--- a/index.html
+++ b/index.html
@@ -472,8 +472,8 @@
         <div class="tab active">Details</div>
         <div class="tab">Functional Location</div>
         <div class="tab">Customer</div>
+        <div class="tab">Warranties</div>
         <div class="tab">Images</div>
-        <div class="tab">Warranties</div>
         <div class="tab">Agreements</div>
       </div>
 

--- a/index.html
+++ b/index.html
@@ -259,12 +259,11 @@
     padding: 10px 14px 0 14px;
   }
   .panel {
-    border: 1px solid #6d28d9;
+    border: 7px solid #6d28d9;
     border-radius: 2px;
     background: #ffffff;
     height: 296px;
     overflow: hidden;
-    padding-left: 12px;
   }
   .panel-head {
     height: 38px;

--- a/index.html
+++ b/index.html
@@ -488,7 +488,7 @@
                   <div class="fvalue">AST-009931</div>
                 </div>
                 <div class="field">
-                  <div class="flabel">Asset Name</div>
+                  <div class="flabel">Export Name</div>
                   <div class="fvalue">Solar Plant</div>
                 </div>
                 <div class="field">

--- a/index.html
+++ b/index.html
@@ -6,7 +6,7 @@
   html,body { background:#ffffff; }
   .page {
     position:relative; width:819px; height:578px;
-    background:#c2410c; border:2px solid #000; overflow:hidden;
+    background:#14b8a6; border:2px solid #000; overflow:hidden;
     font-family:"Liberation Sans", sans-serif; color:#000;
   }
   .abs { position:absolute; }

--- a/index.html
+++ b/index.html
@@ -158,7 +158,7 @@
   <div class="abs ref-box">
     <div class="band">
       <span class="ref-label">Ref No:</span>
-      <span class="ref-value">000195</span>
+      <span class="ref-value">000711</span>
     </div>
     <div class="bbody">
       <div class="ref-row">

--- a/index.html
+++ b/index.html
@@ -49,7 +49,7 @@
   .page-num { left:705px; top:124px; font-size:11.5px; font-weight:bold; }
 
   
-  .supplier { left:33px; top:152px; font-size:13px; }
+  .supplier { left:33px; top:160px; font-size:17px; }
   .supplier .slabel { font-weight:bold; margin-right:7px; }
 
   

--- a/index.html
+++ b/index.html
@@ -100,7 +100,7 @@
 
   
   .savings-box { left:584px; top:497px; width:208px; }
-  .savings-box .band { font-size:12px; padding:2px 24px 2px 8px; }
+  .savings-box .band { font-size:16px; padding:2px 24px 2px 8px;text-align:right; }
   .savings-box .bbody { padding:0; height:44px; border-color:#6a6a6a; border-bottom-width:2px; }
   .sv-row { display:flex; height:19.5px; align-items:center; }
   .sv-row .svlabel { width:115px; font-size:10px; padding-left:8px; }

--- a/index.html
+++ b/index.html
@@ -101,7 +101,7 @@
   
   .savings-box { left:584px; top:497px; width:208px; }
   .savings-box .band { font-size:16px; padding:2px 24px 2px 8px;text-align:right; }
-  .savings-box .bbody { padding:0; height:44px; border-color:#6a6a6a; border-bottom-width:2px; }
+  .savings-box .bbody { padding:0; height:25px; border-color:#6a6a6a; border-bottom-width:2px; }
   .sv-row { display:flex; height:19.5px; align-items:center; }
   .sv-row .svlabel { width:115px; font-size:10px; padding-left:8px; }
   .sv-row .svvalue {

* **YOUR OBJECTIVE**
In the entries above, find each line that includes the string "flabel" and copy it.

* **WRITTEN ANSWER**
-                  <div class="flabel">Asset Name</div>
+                  <div class="flabel">Export Name</div>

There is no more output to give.